Colorado’s pro-vaccine bill sounds like an easy sell in a pandemic. Here’s why it’s not.

Of the more than 350 bills left on the vine when Colorado paused its legislative session March 14, perhaps none is more relevant now than the one that attempts to tighten vaccine exemptions in an effort to boost the state’s worst-in-the-nation child immunization rates.

“I think it couldn’t be more clear now that vaccinations save lives, ensure the ongoing health of the community,” said Republican state Sen. Kevin Priola of Brighton, a sponsor of the bill. “And we see the role that prevention plays in keeping our economy strong.”

The bill, Senate Bill 163, was well on its way to passage when the legislative session stopped, having passed out of the Senate. It needed approval only from the Democrat-dominated House and Gov. Jared Polis, a Democrat who, despite calling himself “pro-choice” on vaccines, has promised to sign it.

With the coronavirus pandemic leaving the state budget in tatters, Capitol leaders have said pricey bills are off the table — but the vaccine exemption bill is only projected to cost about $75,000 over the next two years.

And yet a bill that in many ways seems like a layup is far from it, lawmakers say.

A dilemma faces the Democrats who run the House: Despite broad public support for vaccinations, this bill — more than any other the General Assembly has heard in the last two years — regularly draws hundreds of citizens to oppose it. That’s a problem when a highly contagious virus is still very much present in Colorado.

When the legislature resumes its session May 26, lawmakers want to limit the amount of time they spend at the Capitol and have said they’re prepared to scrap most any pending bill that would require significant public engagement.

“Some legislators are nervous about coming to the Capitol at all,” said state Rep. Yadira Caraveo, D-Thornton, who is a practicing pediatrician. “Compound that with the fact that if we take on a bill that’s going to bring in a whole population of people who are not immunized and may not respect social distancing, that makes people nervous.”

A request for comment from House Democratic leadership on this dilemma, and on how the bill might be handled, was denied.

Rep. Kyle Mullica, D-Northglenn, who’s sponsoring the bill, said he’s not sure yet what leadership in his caucus will decide. But he’s convinced that the bill must pass this year. He tried to pass a version last year but failed, in large part because he and Polis could not agree on terms. And he does not want another year to go by with Colorado last in the nation for child immunization rates.

“We need to start dealing in facts,” said Mullica, who is an emergency nurse working on the frontlines to treat virus patients. “On this issue I feel like science is often times just thrown out the window. … We need to start trusting the experts who spend their lives doing this.”

Of course, the bill will take on new relevance if and when an effective coronavirus vaccine becomes available in Colorado. It could be a year or more away, though scientists in Colorado and around the world are working furiously to produce one as soon as possible.

The Denver Post asked Polis on Friday whether he’s still “pro-choice” on vaccines, and whether he believes nonmedical exemptions to a coronavirus vaccine should be allowed. He twice declined to say whether his feelings have evolved but stressed that he expects that supply of any COVID-19 vaccine will be so limited at first that Colorado won’t be able to get it to everyone who wants to be vaccinated.

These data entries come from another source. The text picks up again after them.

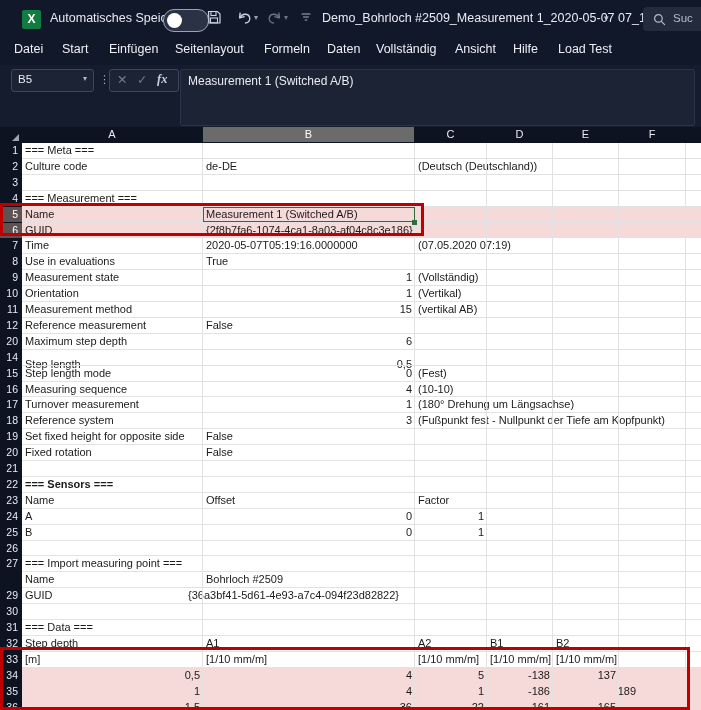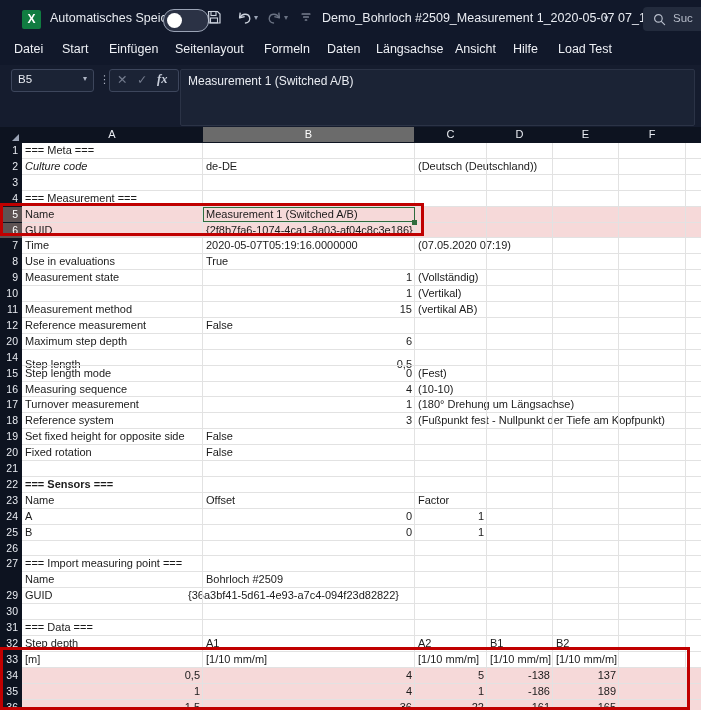--- a/index.html
+++ b/index.html
@@ -159,7 +159,7 @@
     <div class="rtab" style="left:175px">Seitenlayout</div>
     <div class="rtab" style="left:264px">Formeln</div>
     <div class="rtab" style="left:327px">Daten</div>
-    <div class="rtab" style="left:376px">Längsachse</div>
+    <div class="rtab" style="left:376px">Vollständig</div>
     <div class="rtab" style="left:455px">Ansicht</div>
     <div class="rtab" style="left:513px">Hilfe</div>
     <div class="rtab" style="left:558px">Load Test</div>

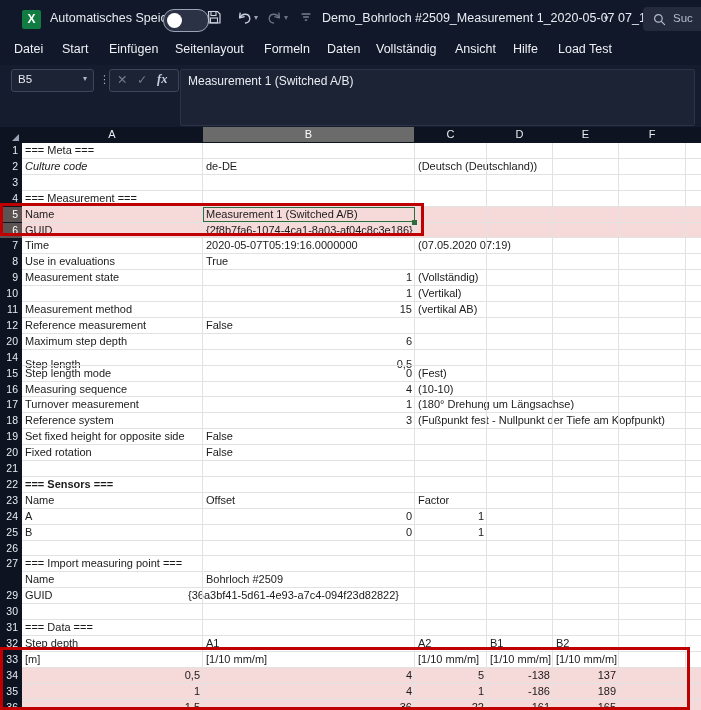--- a/index.html
+++ b/index.html
@@ -237,7 +237,7 @@
           <div class="cell" style="left: 0px; width: 664px;">=== Meta ===</div>
         </div>
         <div class="row" style="top: 15.9px;">
-          <div class="cell" style="left: 0px; width: 200px; font-style: italic;">Culture code</div>
+          <div class="cell" style="left: 0px; width: 200px;">Culture code</div>
           <div class="cell" style="left: 181px; width: 212px;">de-DE</div>
           <div class="cell" style="left: 393px; width: 271px;">(Deutsch (Deutschland))</div>
         </div>

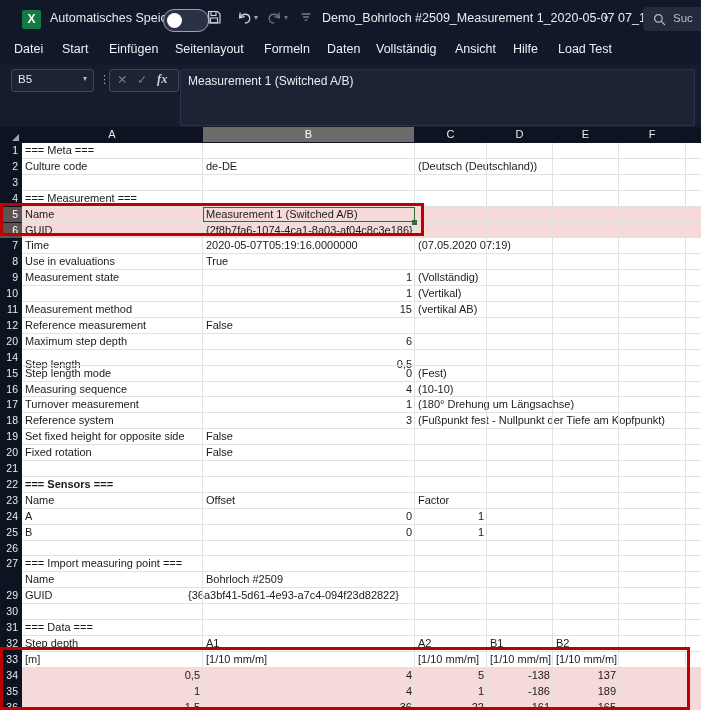--- a/index.html
+++ b/index.html
@@ -268,6 +268,7 @@
           <div class="cell" style="left: 393px; width: 271px;">(Vollständig)</div>
         </div>
         <div class="row" style="top: 143.1px;">
+          <div class="cell" style="left: 0px; width: 181px;">Orientation</div>
           <div class="cell num" style="left: 181px; width: 212px;">1</div>
           <div class="cell" style="left: 393px; width: 271px;">(Vertikal)</div>
         </div>

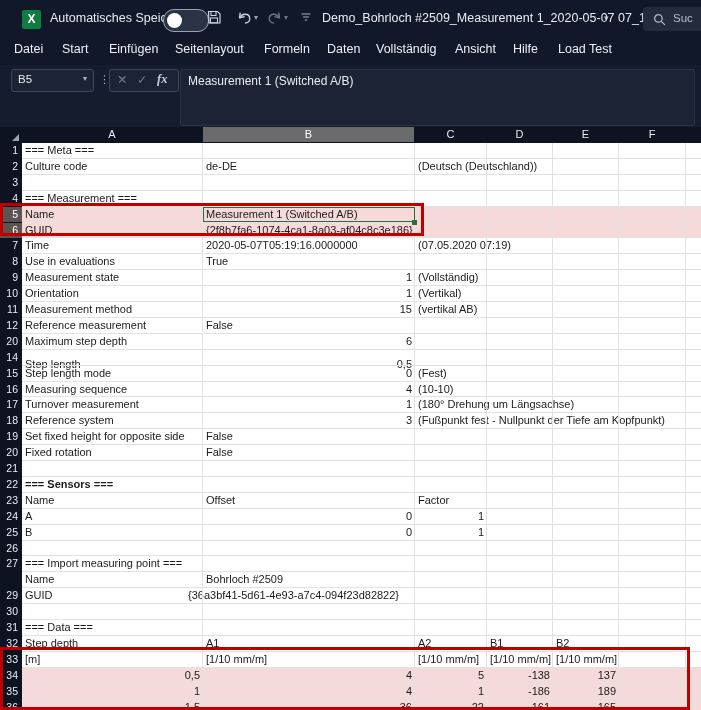--- a/index.html
+++ b/index.html
@@ -378,7 +378,7 @@
           <div class="cell num" style="left: 181px; width: 212px;">4</div>
           <div class="cell num" style="left: 393px; width: 72px;">1</div>
           <div class="cell num" style="left: 465px; width: 66px;">-186</div>
-          <div class="cell num" style="left: 531px; width: 66px;">189</div>
+          <div class="cell num" style="left: 551px; width: 66px;">189</div>
         </div>
         <div class="row hl" style="top: 556.5px;">
           <div class="cell num" style="left: 0px; width: 181px;">1,5</div>

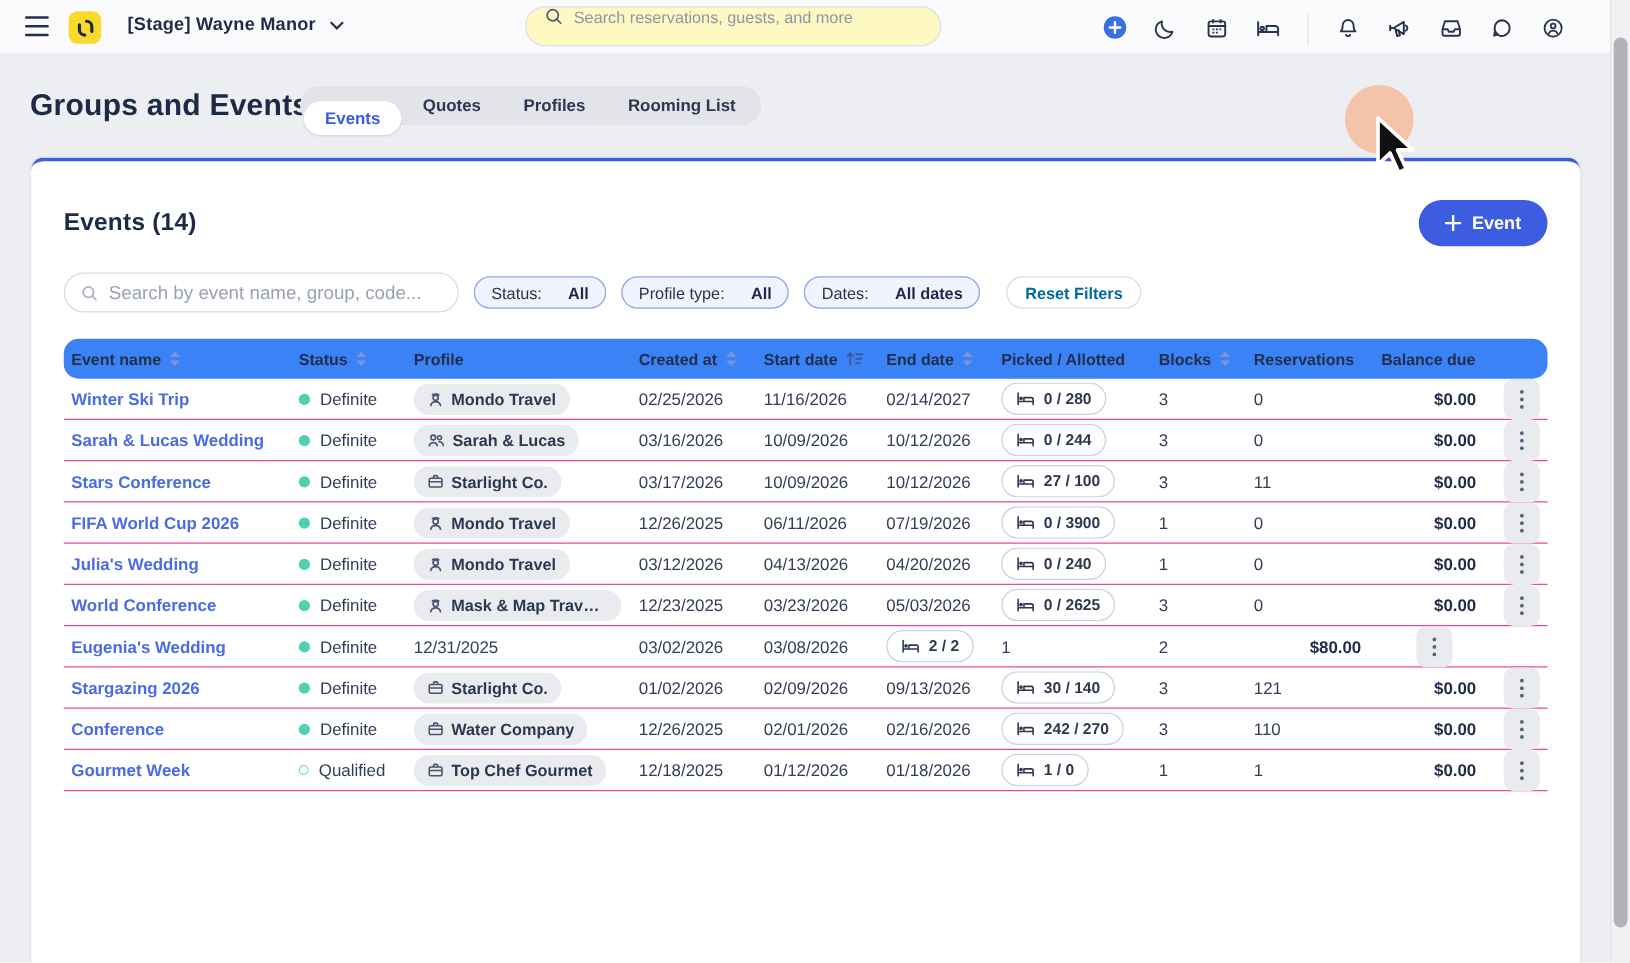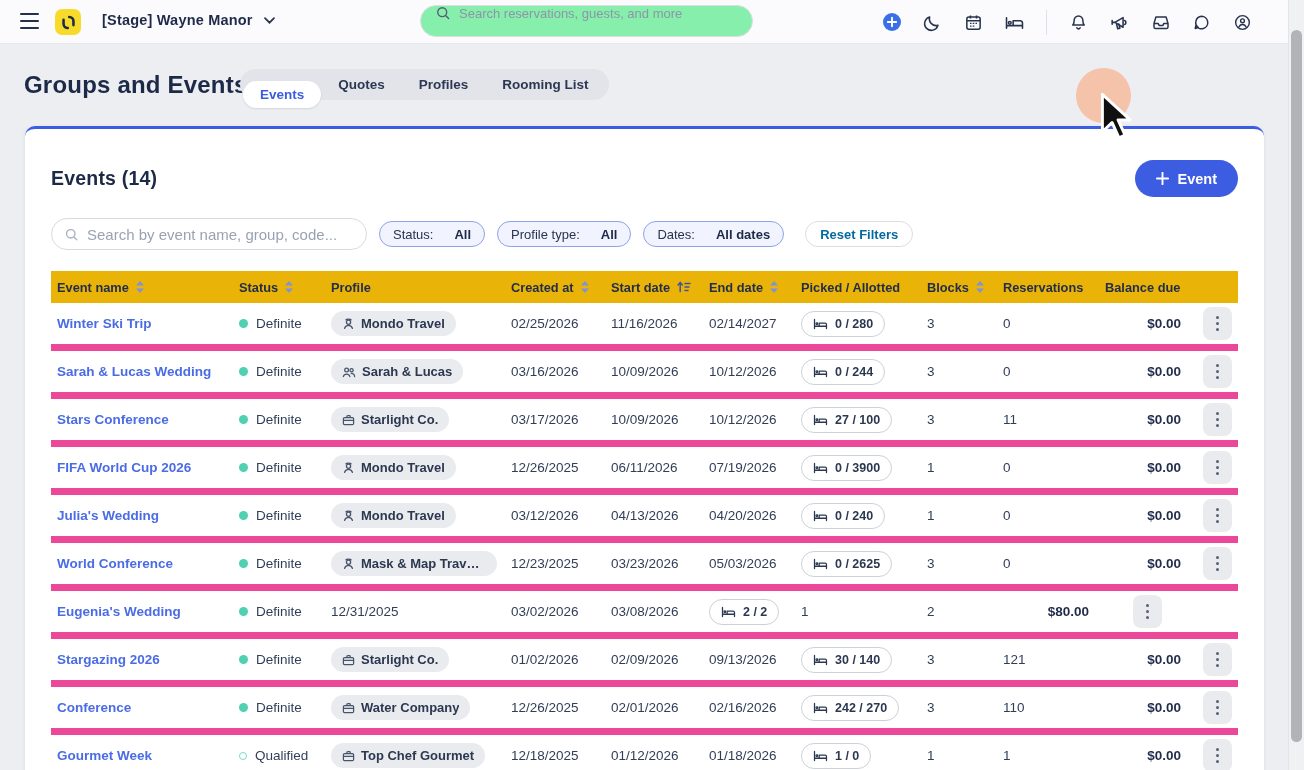--- a/index.html
+++ b/index.html
@@ -21,7 +21,7 @@
   .prop-switch { position:absolute; left:102px; top:12px; display:flex; align-items:center; gap:11px; cursor:pointer; }
   .prop-name { font-size:14.5px; font-weight:700; color:#1e2a48; letter-spacing:.2px; }
   .tb-search { position:absolute; left:420px; top:5px; width:333px; height:32px; border:1px solid #dcdee4;
-    border-radius:16px; background:#86efac; display:flex; align-items:center; padding:0 12px 16px 14px; gap:8px; }
+    border-radius:16px; background:#fef9c3; display:flex; align-items:center; padding:0 12px 16px 14px; gap:8px; }
   .tb-search input { border:none; outline:none; flex:1; font-size:13px; color:#333f57; background:transparent;
     font-family:inherit; }
   .tb-search input::placeholder { color:#8d95a6; }

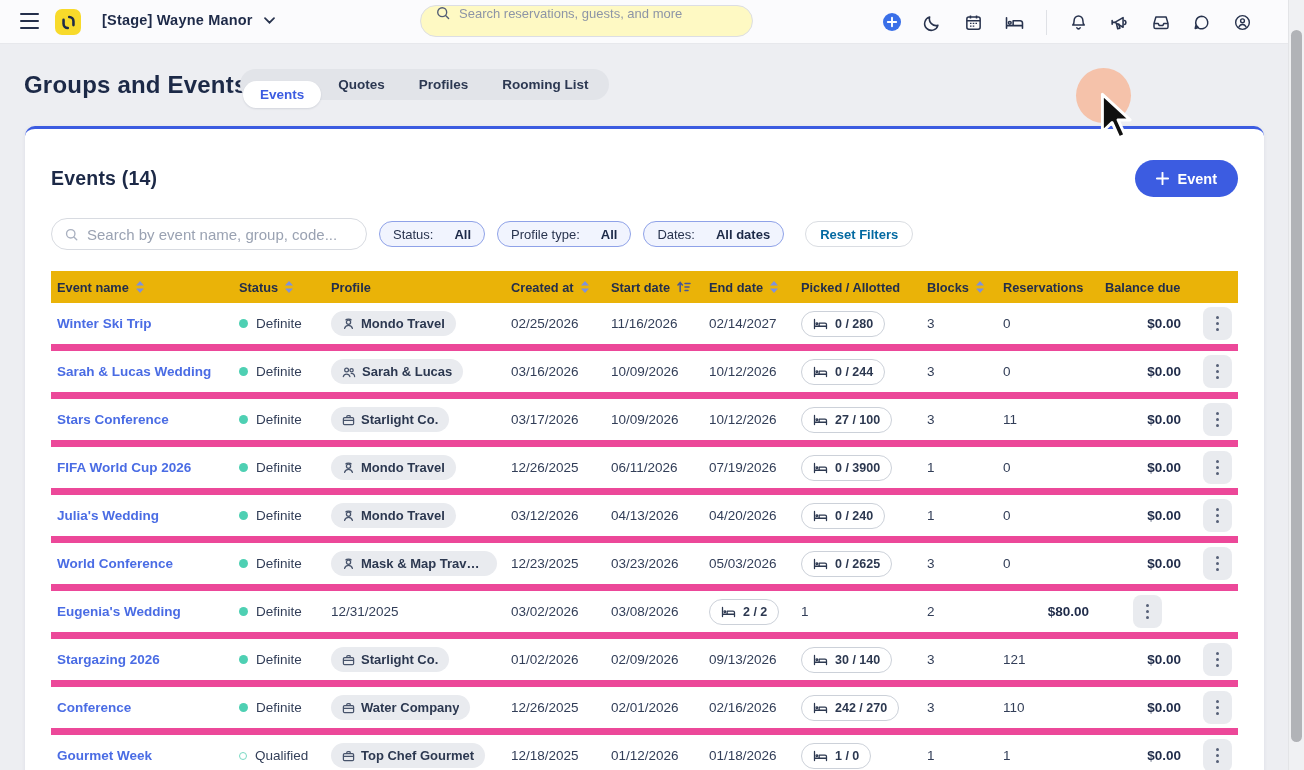--- a/index.html
+++ b/index.html
@@ -66,7 +66,7 @@
 
   
   .tgrid { display:grid; grid-template-columns:180px 92px 180px 100px 98px 92px 126px 76px 102px 92px 1fr; align-items:center; }
-  .thead { margin-top:21px; height:32px; background:#eab308; border-radius:0; }
+  .thead { margin-top:21px; height:32px; background:#3b82f6; border-radius:12px; }
   .th { display:flex; align-items:center; gap:7px; font-size:12.8px; font-weight:700; color:#232e4a;
     padding-left:8px; cursor:pointer; white-space:nowrap; }
   .th:first-child { padding-left:6px; }

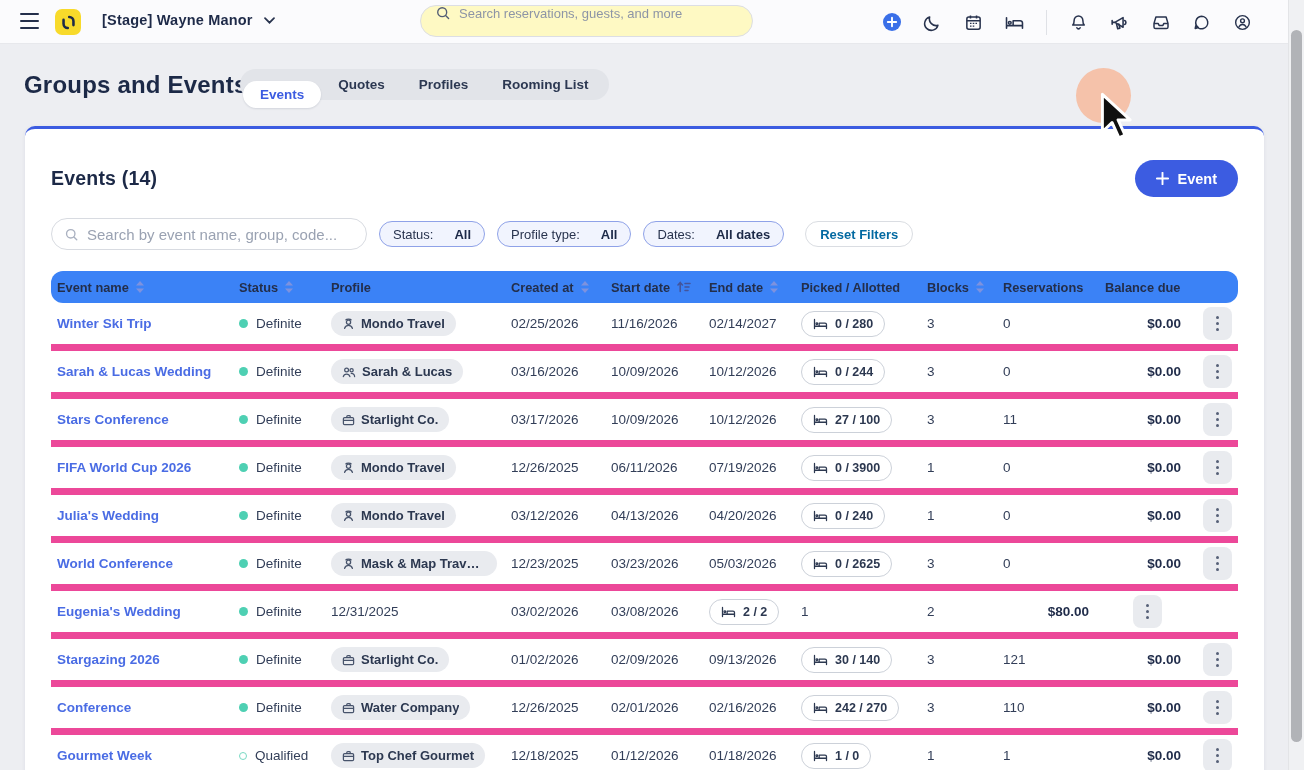--- a/index.html
+++ b/index.html
@@ -71,7 +71,7 @@
     padding-left:8px; cursor:pointer; white-space:nowrap; }
   .th:first-child { padding-left:6px; }
   .th.no-sort { cursor:default; }
-  .trow { height:48px; border-bottom:7px solid #ec4899; }
+  .trow { height:33px; border-bottom:1px solid #ec4899; }
   .cell { font-size:13.5px; color:#323e58; padding-left:8px; white-space:nowrap; overflow:hidden; }
   .name-cell { padding-left:6px; }
   .evlink { color:#4a6ce4; font-weight:700; font-size:13.5px; text-decoration:none; cursor:pointer; }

Experts say that Colorado needs around 90% to 95% of citizens to be immunized from preventable diseases such as measles and mumps to achieve what’s known as herd immunity. Child measles, mumps and rubella coverage stood at 87.4% in Colorado as of the 2018-19 school year, the Centers for Disease Control reported.

And the state’s already abysmal immunization rates have gone in the wrong direction since the pandemic hit, as staying home has meant many parents have delayed or canceled doctor’s appointments.  From January through March 15, twice as many children 0 to 2 years old were vaccinated as have been vaccinated since then, according to Colorado’s Department of Public Health and Environment. About one sixth as many children 3 to 17 years old have been vaccinated since March 15 as in the earlier time period.

This greatly concerns health experts and pro-vaccine lawmakers.

“During a pandemic, it doesn’t mean measles and mumps and other communicable diseases decide to sit on the sideline,” said Priola, who has broken from his GOP colleagues by supporting this bill.

Lawmakers seeking to fix this problem believe a bill that proposes to limit all nonmedical exemptions, including religious ones, is not politically possible right now because of the vociferous opposition to it. Elected Republicans generally support the opponents, and it’s also unclear whether the governor would sign a stronger pro-vaccine bill.

Senate Bill 163 would require parents who want to opt their children out of vaccination to either get a doctor’s permission or take an online vaccine education course. The bill also proposes that the state health department maintain a confidential database with information on students who have opted out, which health officials say would be used to help the state more nimbly respond to outbreaks.

Infectious disease experts and the lawmakers who support Senate Bill 163 say the coronavirus shows how important it is to boost Colorado’s rates, and that it serves as a reminder of how valuable vaccines are.

“We’re seeing what it’s like as a country and as a world to deal with a pandemic,” Mullica said. “This is what it was like before we had vaccines.”